La valse cesse. Germaine et Stopwell rentrent en s'accrochant aux chaises et aux consommateurs. Germaine tombe sur une grosse dame. Elle rit. La dame l'insulte. Stopwell hausse les épaules. Le mari de la dame se lève. La dame le calme et l'oblige à se rasseoir.

Jacques devine la scène.
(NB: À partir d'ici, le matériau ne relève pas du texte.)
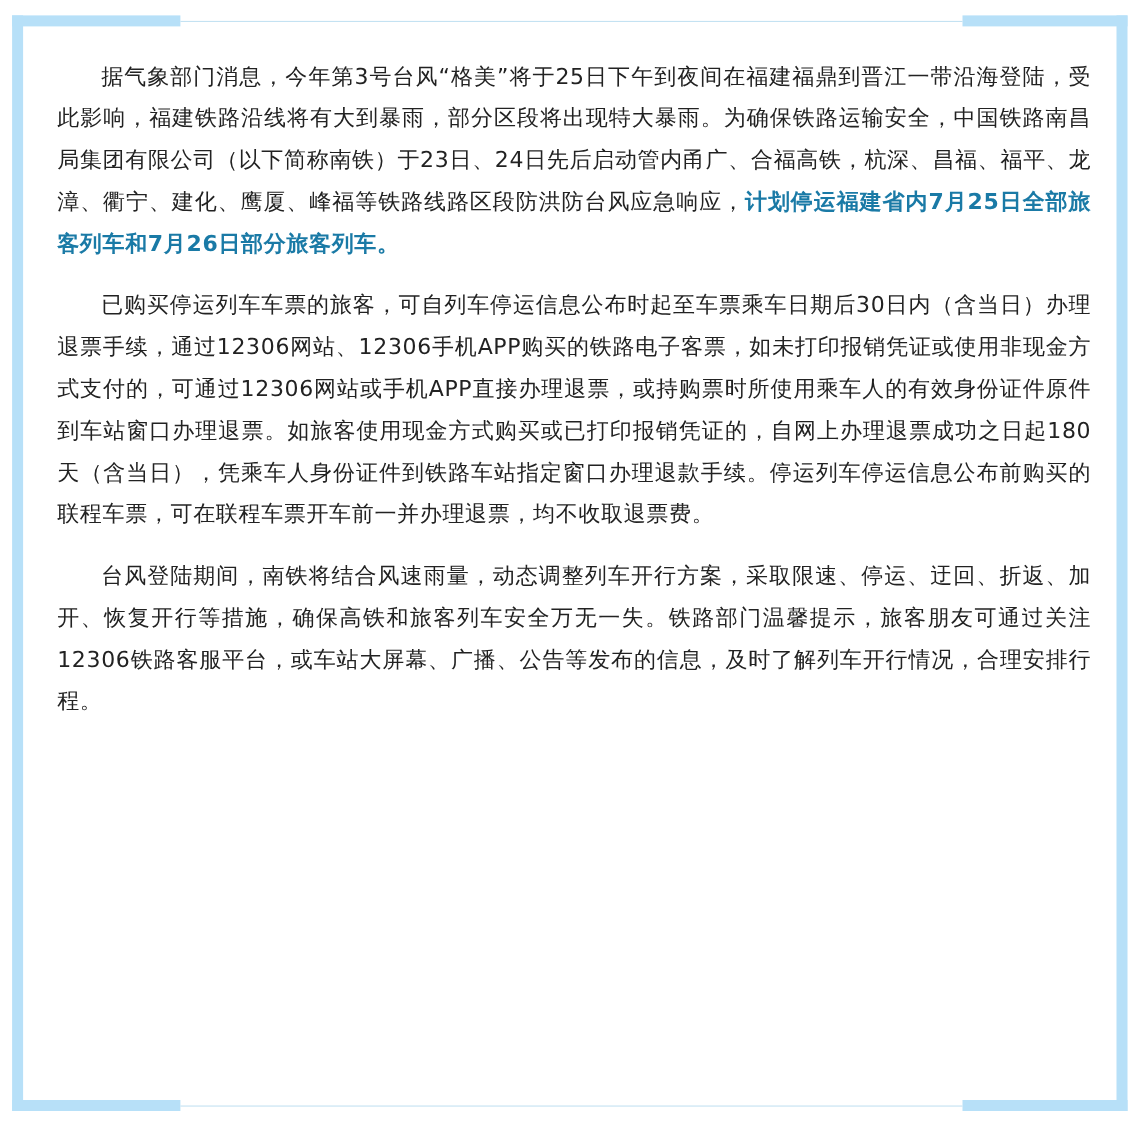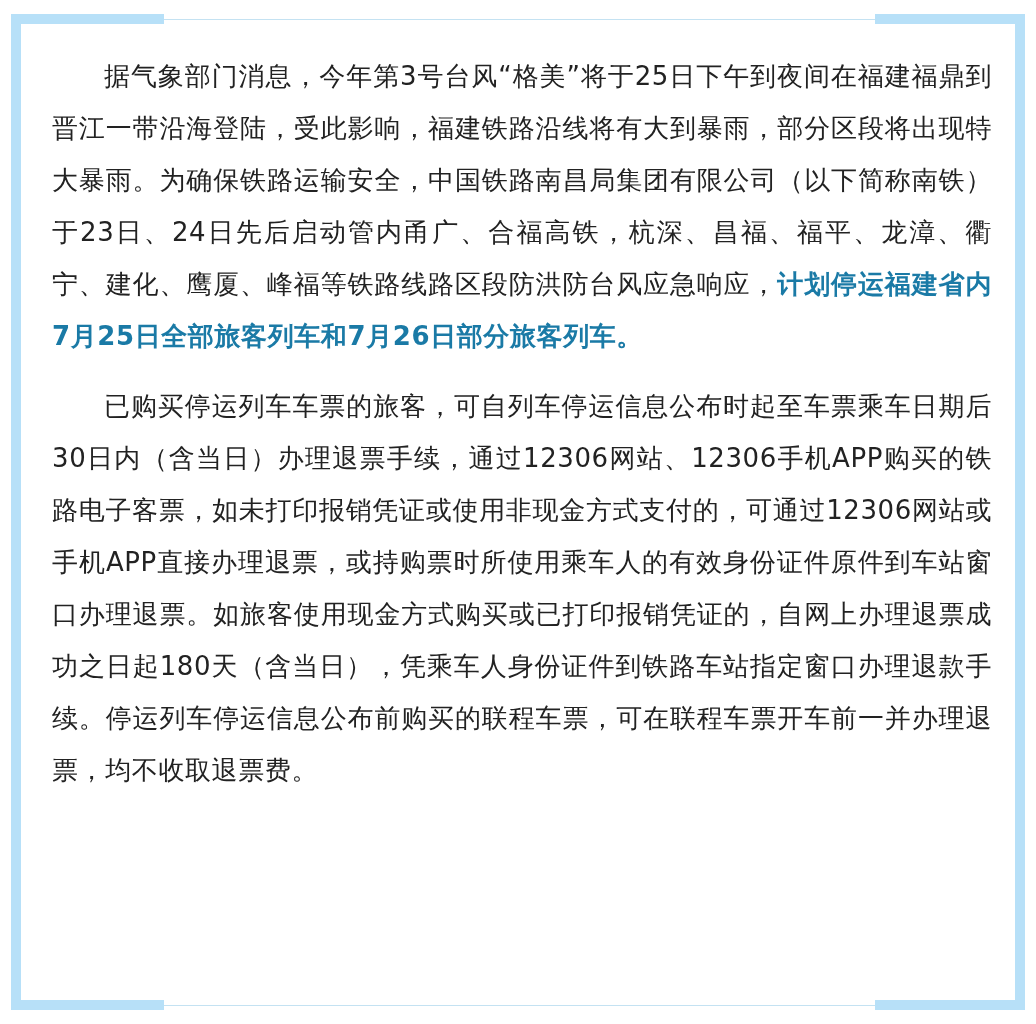--- a/index.html
+++ b/index.html
@@ -12,8 +12,8 @@
       top: 50px;
       width: 940px;
       font-family: "DejaVu Sans", "Liberation Sans", sans-serif;
-      font-size: 26px;
-      line-height: 52px;
+      font-size: 20px;
+      line-height: 38px;
       color: #222222;
       letter-spacing: 0.6px;
     }

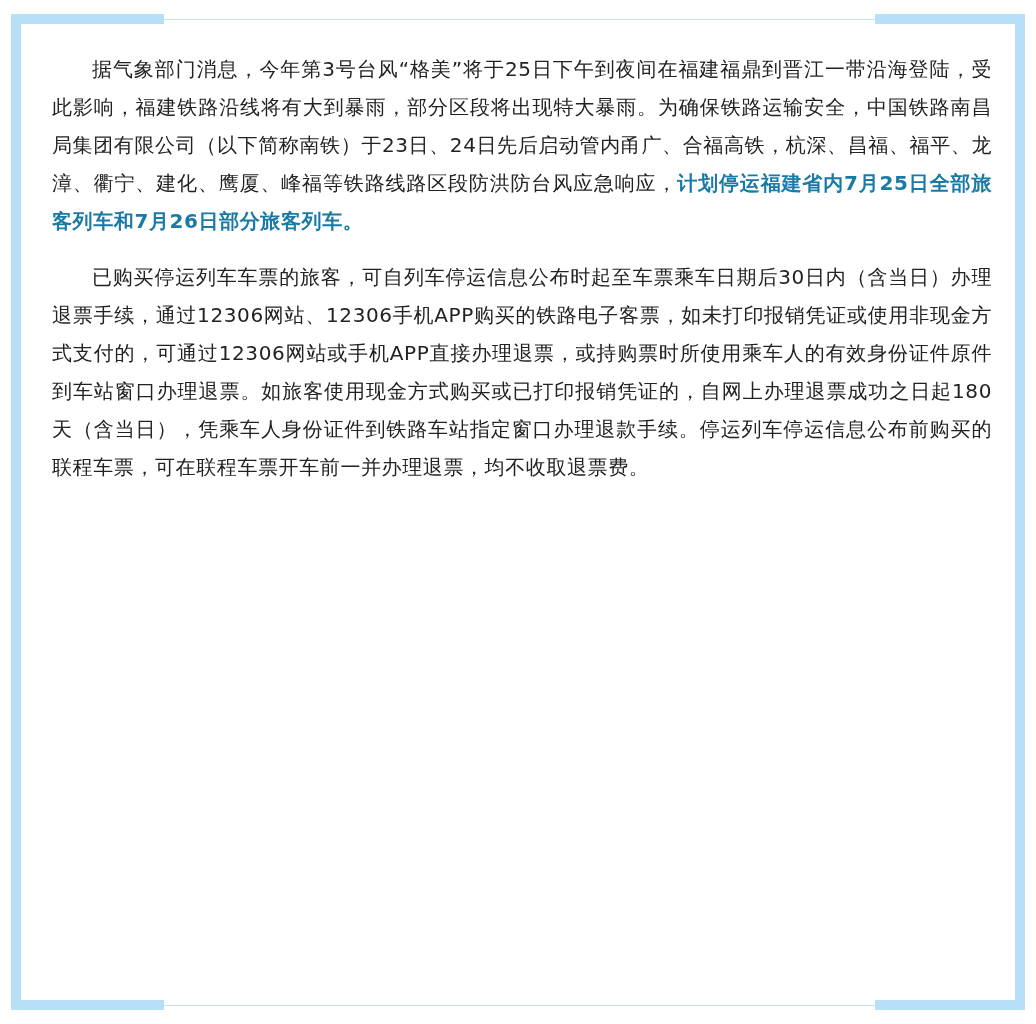--- a/index.html
+++ b/index.html
@@ -35,6 +35,7 @@
 <div class="content">
   <p class="para"><span>据气象部门消息，今年第3号台风“格美”将于25日下午到夜间在福建福鼎到晋江一带沿海登陆，受此影响，福建铁路沿线将有大到暴雨，部分区段将出现特大暴雨。为确保铁路运输安全，中国铁路南昌局集团有限公司（以下简称南铁）于23日、24日先后启动管内甬广、合福高铁，杭深、昌福、福平、龙漳、衢宁、建化、鹰厦、峰福等铁路线路区段防洪防台风应急响应，</span><span class="hl">计划停运福建省内7月25日全部旅客列车和7月26日部分旅客列车。</span></p>
   <p class="para"><span>已购买停运列车车票的旅客，可自列车停运信息公布时起至车票乘车日期后30日内（含当日）办理退票手续，通过12306网站、12306手机APP购买的铁路电子客票，如未打印报销凭证或使用非现金方式支付的，可通过12306网站或手机APP直接办理退票，或持购票时所使用乘车人的有效身份证件原件到车站窗口办理退票。如旅客使用现金方式购买或已打印报销凭证的，自网上办理退票成功之日起180天（含当日），凭乘车人身份证件到铁路车站指定窗口办理退款手续。停运列车停运信息公布前购买的联程车票，可在联程车票开车前一并办理退票，均不收取退票费。</span></p>
+  <p class="para"><span>台风登陆期间，南铁将结合风速雨量，动态调整列车开行方案，采取限速、停运、迂回、折返、加开、恢复开行等措施，确保高铁和旅客列车安全万无一失。铁路部门温馨提示，旅客朋友可通过关注12306铁路客服平台，或车站大屏幕、广播、公告等发布的信息，及时了解列车开行情况，合理安排行程。</span></p>
 </div>
 
 </body></html>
Tout cela n'est pas très au point.

Louise, avec le même geste du menton, et comme à un enterrement on prévient l'ami bavard qu'il se trouve derrière un membre de la famille, montre à Germaine le malheureux.

—Il se remettra, dit-elle.

Ce mot était humain dans le sens où la loi estime pitoyable la balle que l'officier tire à bout portant sur un fusillé qui respire encore.
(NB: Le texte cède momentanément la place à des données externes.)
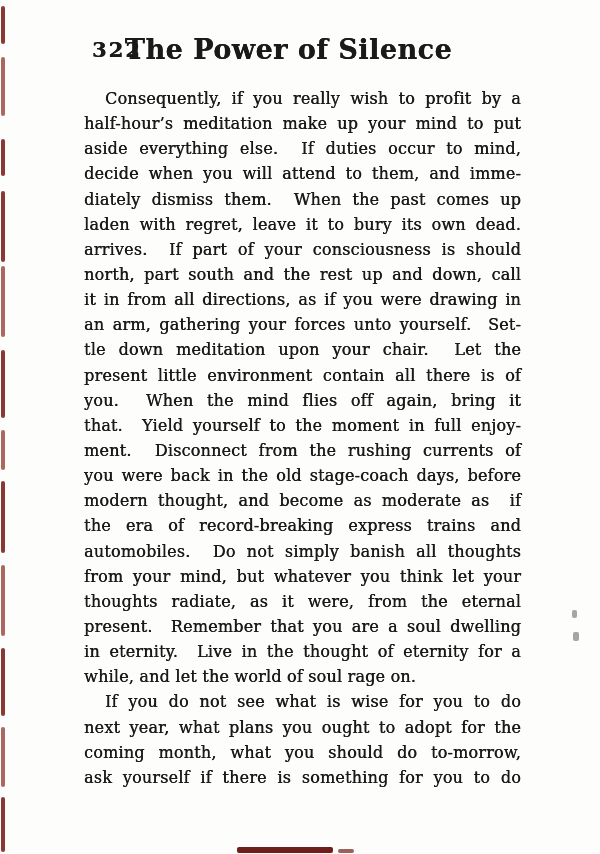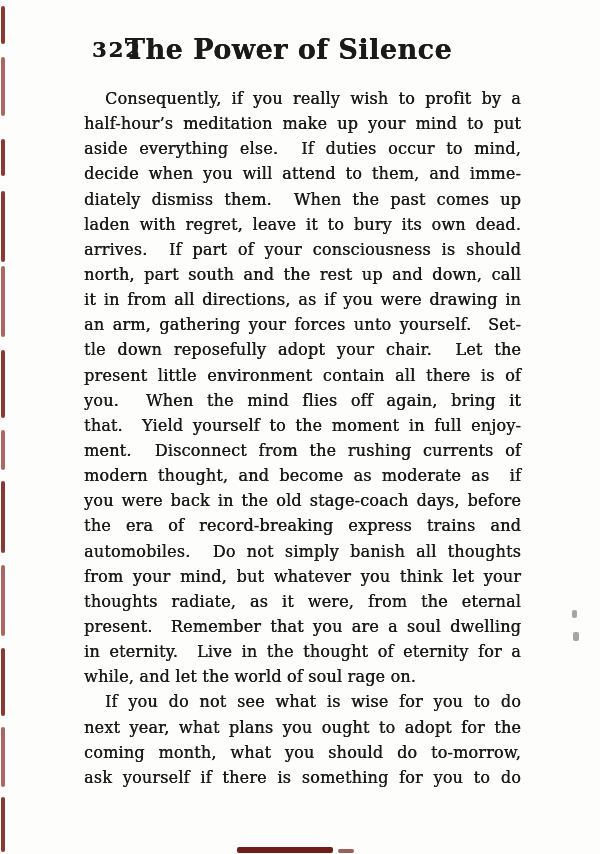--- a/index.html
+++ b/index.html
@@ -81,7 +81,7 @@
       <div class="line">north, part south and the rest up and down, call</div>
       <div class="line">it in from all directions, as if you were drawing in</div>
       <div class="line">an arm, gathering your forces unto yourself.  Set-</div>
-      <div class="line">tle down reposefully adopt your chair.  Let the</div>
+      <div class="line">tle down meditation upon your chair.  Let the</div>
       <div class="line">present little environment contain all there is of</div>
       <div class="line">you.  When the mind flies off again, bring it</div>
       <div class="line">that.  Yield yourself to the moment in full enjoy-</div>

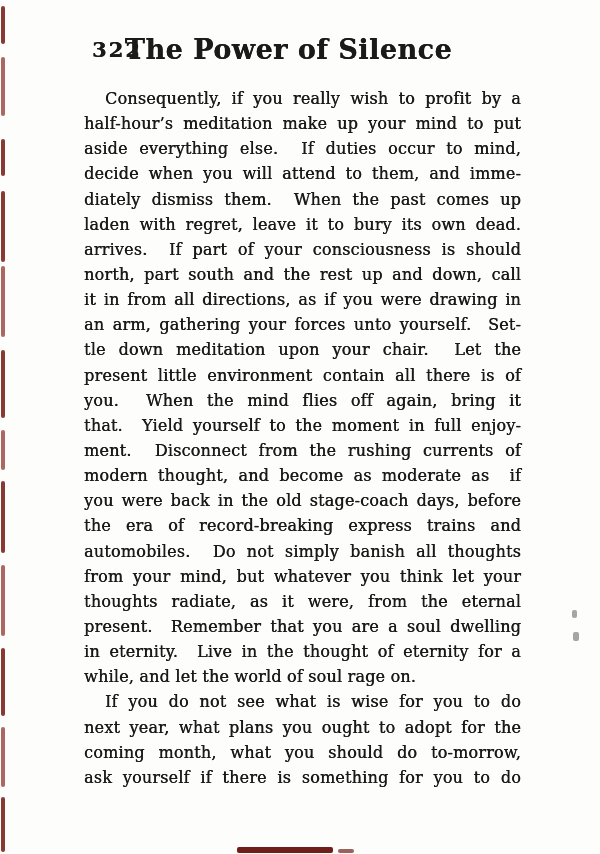--- a/index.html
+++ b/index.html
@@ -86,8 +86,8 @@
       <div class="line">you.  When the mind flies off again, bring it</div>
       <div class="line">that.  Yield yourself to the moment in full enjoy-</div>
       <div class="line">ment.  Disconnect from the rushing currents of</div>
+      <div class="line">you were back in the old stage-coach days, before</div>
       <div class="line">modern thought, and become as moderate as  if</div>
-      <div class="line">you were back in the old stage-coach days, before</div>
       <div class="line">the era of record-breaking express trains and</div>
       <div class="line">automobiles.  Do not simply banish all thoughts</div>
       <div class="line">from your mind, but whatever you think let your</div>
—Une cigarette? offre Stopwell.

Charmante attention des hautes œuvres.

La retraite jouée, ils sortirent. Ils montèrent dans l'automobile de Germaine. Jacques hissé, ballotté, sans force, voyait à droite et à gauche un décor trouble. Un profil: Mahieddine; l'Odéon, des affiches, le Luxembourg, la taverne Gambrinus, le bassin. On reconduisait Stopwell.

L'automobile s'arrêta près du Panthéon. Stopwell descendit. Comme Jacques restait à sa place:

—Allons, dit Germaine, tu dors? On arrive.